What the task requires
Please copy out every line in the records below that includes the word "none".

Supplied entries
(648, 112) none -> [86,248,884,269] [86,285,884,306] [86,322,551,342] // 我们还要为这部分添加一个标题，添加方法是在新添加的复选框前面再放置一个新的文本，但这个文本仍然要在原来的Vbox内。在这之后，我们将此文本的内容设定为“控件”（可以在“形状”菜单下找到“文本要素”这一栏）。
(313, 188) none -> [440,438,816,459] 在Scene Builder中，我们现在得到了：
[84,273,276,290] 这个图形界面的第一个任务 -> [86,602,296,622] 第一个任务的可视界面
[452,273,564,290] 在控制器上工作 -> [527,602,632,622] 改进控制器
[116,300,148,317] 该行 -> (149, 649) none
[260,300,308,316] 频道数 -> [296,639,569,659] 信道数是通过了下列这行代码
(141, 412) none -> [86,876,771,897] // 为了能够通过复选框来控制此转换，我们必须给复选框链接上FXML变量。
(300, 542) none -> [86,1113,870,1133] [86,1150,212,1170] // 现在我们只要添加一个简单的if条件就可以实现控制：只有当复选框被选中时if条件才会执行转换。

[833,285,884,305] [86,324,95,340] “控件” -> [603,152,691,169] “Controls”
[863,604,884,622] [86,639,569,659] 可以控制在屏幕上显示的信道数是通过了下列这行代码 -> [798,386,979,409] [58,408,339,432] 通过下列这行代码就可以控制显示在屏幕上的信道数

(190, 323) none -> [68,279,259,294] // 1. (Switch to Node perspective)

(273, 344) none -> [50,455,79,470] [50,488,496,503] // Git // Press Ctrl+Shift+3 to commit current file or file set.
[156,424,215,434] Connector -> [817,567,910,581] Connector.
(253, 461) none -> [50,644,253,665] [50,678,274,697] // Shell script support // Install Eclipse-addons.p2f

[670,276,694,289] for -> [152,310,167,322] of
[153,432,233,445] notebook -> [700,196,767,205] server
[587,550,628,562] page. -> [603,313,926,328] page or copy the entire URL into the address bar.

Written response
(648, 112) none -> [86,248,884,269] [86,285,884,306] [86,322,551,342] // 我们还要为这部分添加一个标题，添加方法是在新添加的复选框前面再放置一个新的文本，但这个文本仍然要在原来的Vbox内。在这之后，我们将此文本的内容设定为“控件”（可以在“形状”菜单下找到“文本要素”这一栏）。
(313, 188) none -> [440,438,816,459] 在Scene Builder中，我们现在得到了：
[116,300,148,317] 该行 -> (149, 649) none
(141, 412) none -> [86,876,771,897] // 为了能够通过复选框来控制此转换，我们必须给复选框链接上FXML变量。
(300, 542) none -> [86,1113,870,1133] [86,1150,212,1170] // 现在我们只要添加一个简单的if条件就可以实现控制：只有当复选框被选中时if条件才会执行转换。
(190, 323) none -> [68,279,259,294] // 1. (Switch to Node perspective)
(273, 344) none -> [50,455,79,470] [50,488,496,503] // Git // Press Ctrl+Shift+3 to commit current file or file set.
(253, 461) none -> [50,644,253,665] [50,678,274,697] // Shell script support // Install Eclipse-addons.p2f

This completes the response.